"Ah ben oui ma brav'dame, si vous aviez connu not' époque, c'était tout de même aut' chose !"
Quel généalogiste, au début, en cours ou à la fin d'une discussion sur la famille, l'Histoire, la société et les vicissitudes personnelles, n'a jamais entendu ce genre de réflexion : "C'était mieux avant !".
L'historien qui sommeille et s'éveille parfois en tout généalogiste va réagir plus subtilement, à la vitesse de l'éclair, les autres se contenteront d'un "C'est ben vrai ..." ou d'un "Pour sûr !", laconiques. Réagissons donc avec toute la nuance qui sied à notre discipline en replaçant dans le contexte le "C'était mieux avant".
Personnellement, je préfère : "C'était différent avant" ; ce qui ne m'engage guère et s'avère véridique la plupart du temps. A lire tous ces actes, ces articles de journaux, ces écrits historiques, ces constatations de notaires, les cadastres et autres compoix, quelques terriers et ces trop rares livres de raison, je ne pense pas souhaiter aller vivre dans le passé, quel qu'il soit. Y aller vivre quelques jours, en vacances, certes oui, mais pas trop longtemps !
Il va sans dire que si notre situation financière, sociale, familiale vient à se dégrader, nous ne pouvons que regretter un temps passé ; mais dans la généralité, le temps d'avant, c'est un temps différent, un autre temps, passé, sur lequel nous devons nous reposer pour nos actions présentes. Nos familles, nos recherches nous en ont convaincus, se sont bien souvent déchirées ; savoir ce qui s'est passé nous permettra, peut-être, de ne pas refaire la même chose.
Alors, si le généalogiste, dans son approche du "C'était mieux avant", devenait un sage, un conseiller familial, le négociateur ou le diplomate ? Il va pouvoir démontrer l'inutilité de certains gestes, la bassesse de comportements anti-sociaux ou au contraire la générosité dans de belles actions. Mais le passé deviendrait-il alors un recommencement ? Ce n'était pas mieux avant puisque cela recommence !!!
Oui, certainement mais ce n'était ni mieux, ni moins bien. Chaque individu en a son propre ressenti et chaque événement vécu est perçu différement dans la contemporanéité. L'événement devient alors point de référence, permettant de le dupliquer ou de l'éviter, voire, tout simplement, de le constater. Je pense réellement que le généalogiste a, ou tout au moins devrait avoir, cette attitude dans sa sphère individuelle. Que cette dernière soit professionnelle ou de loisir, familiale ou clientéliste. A nous de refuser le "C'était mieux avant", et de le transformer en une constatation d'un état, passé, que nous sommes à même de comprendre et commenter, interpréter, afin de créer l'Histoire, qu'elle soit Petite ou Grande.

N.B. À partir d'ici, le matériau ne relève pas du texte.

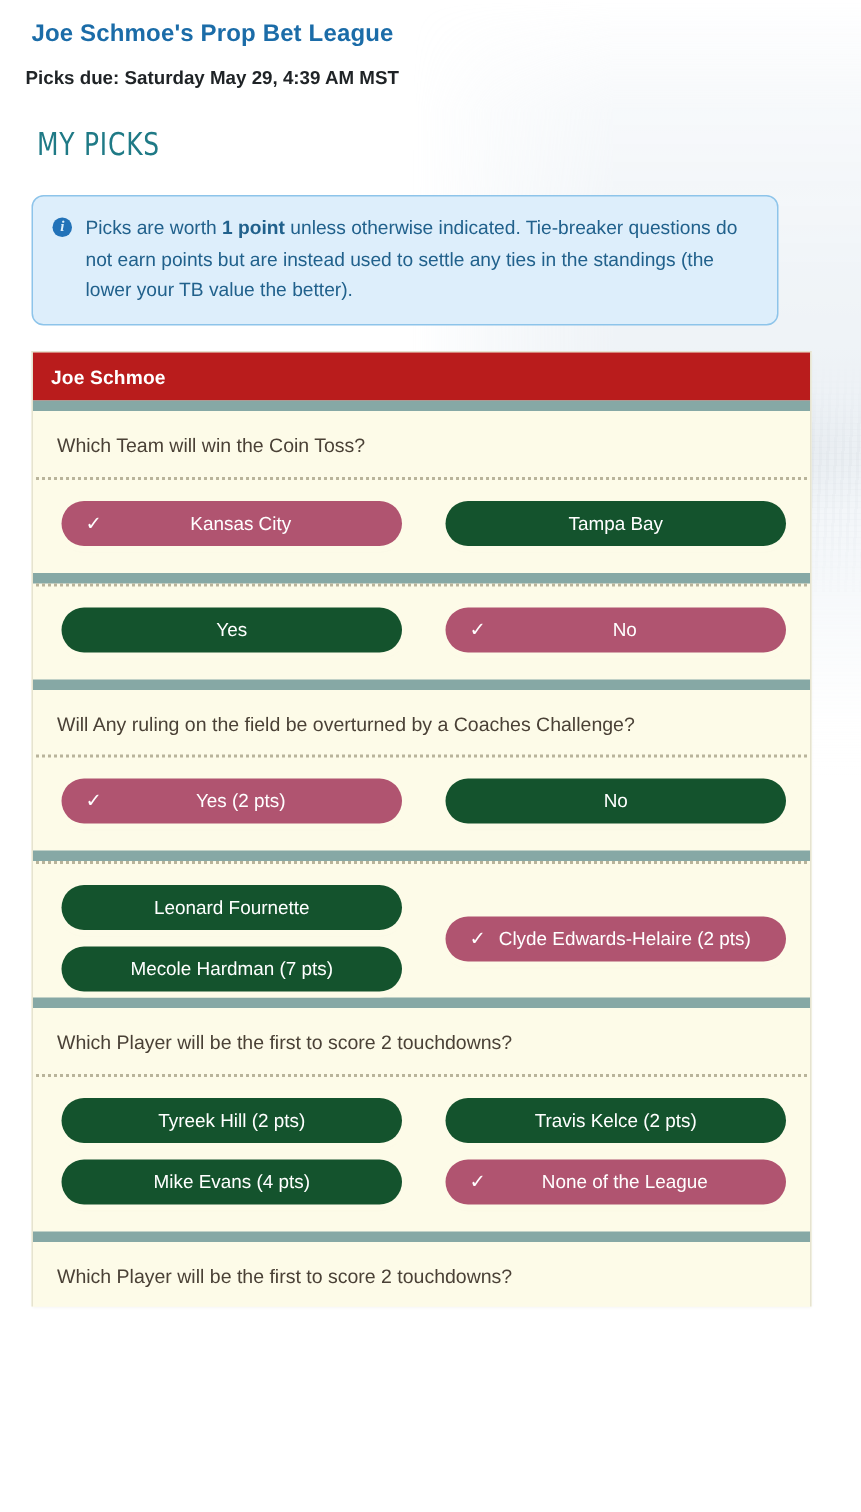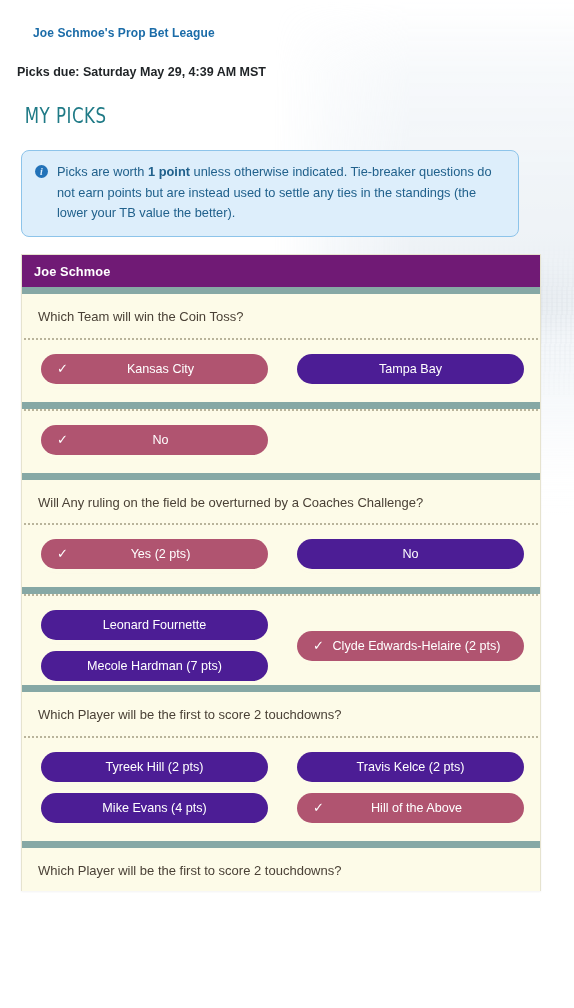--- a/index.html
+++ b/index.html
@@ -63,9 +63,9 @@
 
   
   .league-title {
-    margin: 16px;
+    margin: 4px;
     padding: 10px 0 0 17px;
-    font-size: 12px;
+    font-size: 16px;
     font-weight: bold;
     color: #1b6ca8;
     letter-spacing: .1px;

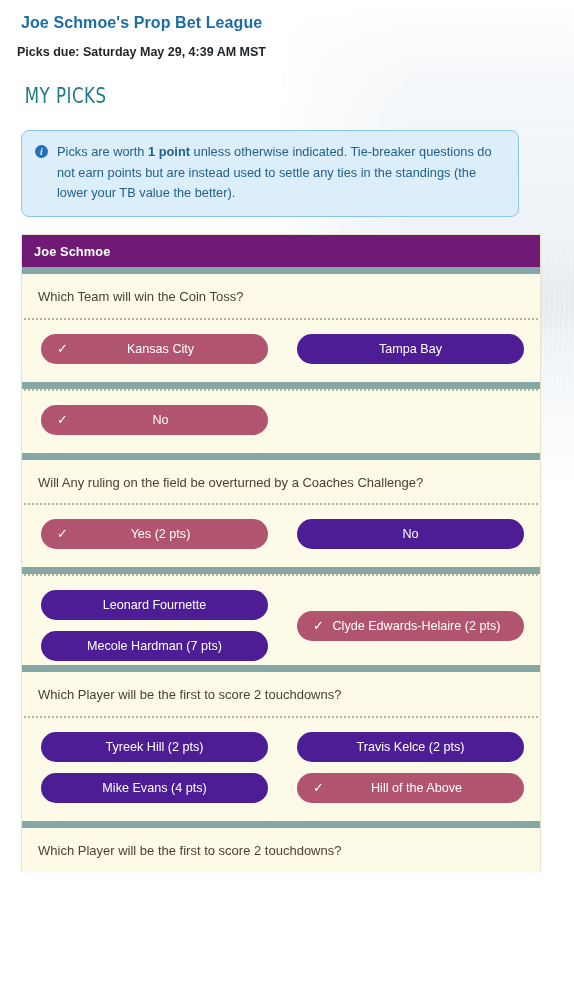--- a/index.html
+++ b/index.html
@@ -132,7 +132,7 @@
     box-shadow: 0 1px 2px rgba(0,0,0,.05);
   }
   .card-header {
-    background: #701a75;
+    background: #b91c1c;
     color: #ffffff;
     font-size: 12.8px;
     font-weight: bold;

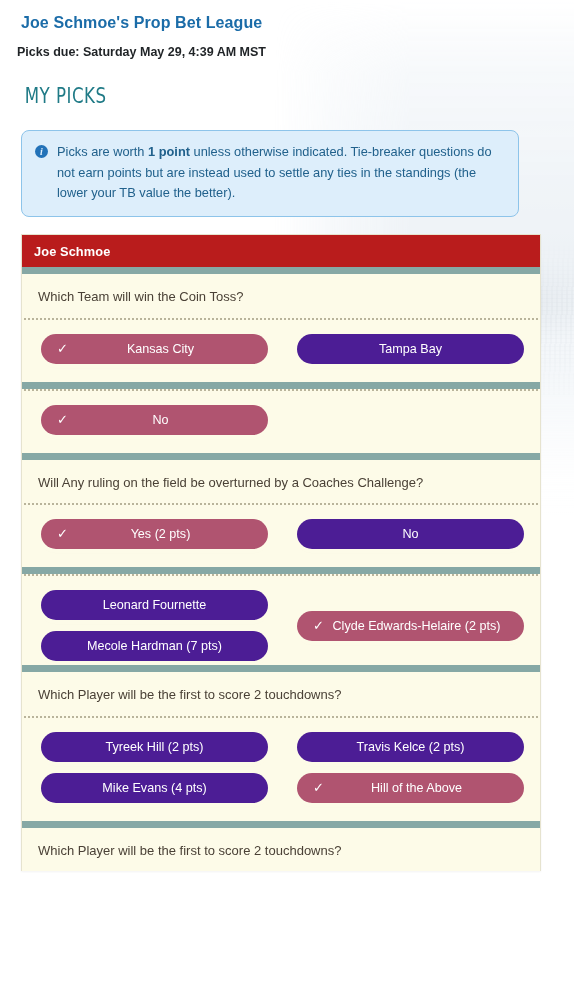--- a/index.html
+++ b/index.html
@@ -182,7 +182,7 @@
     position: relative;
     height: 30px;
     border-radius: 16px;
-    background: #4c1d95;
+    background: #14532d;
     color: #ffffff;
     font-size: 12.6px;
     display: flex;

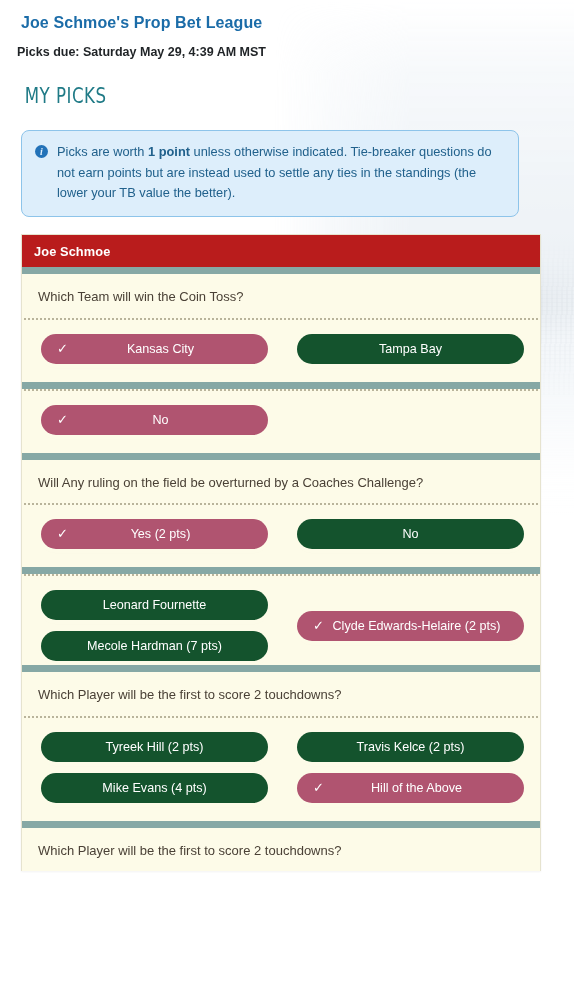--- a/index.html
+++ b/index.html
@@ -251,6 +251,9 @@
           <div class="qdivider"></div>
           <div class="dotted"></div>
           <div class="options">
+            <div class="opt">
+              <span class="opt-label">Yes</span>
+            </div>
             <div class="opt selected">
               <span class="check">✓</span>
               <span class="opt-label">No</span>

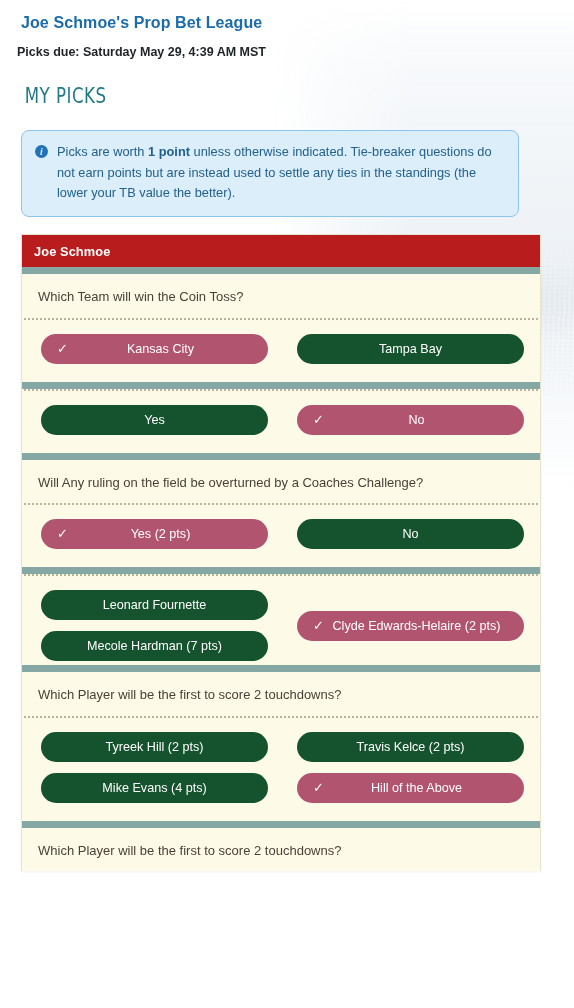--- a/index.html
+++ b/index.html
@@ -306,7 +306,7 @@
             </div>
             <div class="opt selected">
               <span class="check">✓</span>
-              <span class="opt-label">Hill of the Above</span>
+              <span class="opt-label">None of the League</span>
             </div>
           </div>
         </div>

Et quand Mamy osera dire "C'était mieux avant", vous l'embêterez en lui demandant ce qui était mieux, pour qui, à quel moment, comparé à quoi. A ce stade je pense que votre vénérable grand-mère vous enverra sur les roses en vous disant que vous n'y étiez pas et que vous ne comprenez rien ! Ce que vous lui admettrez volontiers, tant vous ne songez pas à l'énerver. Rappelez-lui toutefois les différents progrès que connait notre société, le peu de mortalité infantile que nous connaissons dorénavant, les libertés d'expression, de travail, de déplacement, la qualité de notre environnement (ah oui, il y a la pollution ...), nos moyens de communication, le fait de tourner un robinet pour avoir de l'eau, une hygiène de vie confortable etc. Et certes, si l'on peut opposer des arguments contradictoires, notre civilisation tend au progrès et les nombreuses lectures citées ci-dessus me confortent dans cette optique.
Ce n'était pas mieux avant, ni après d'ailleurs, c'était une autre époque pendant laquelle certains de nos aïeux disaient : "C'était mieux avant".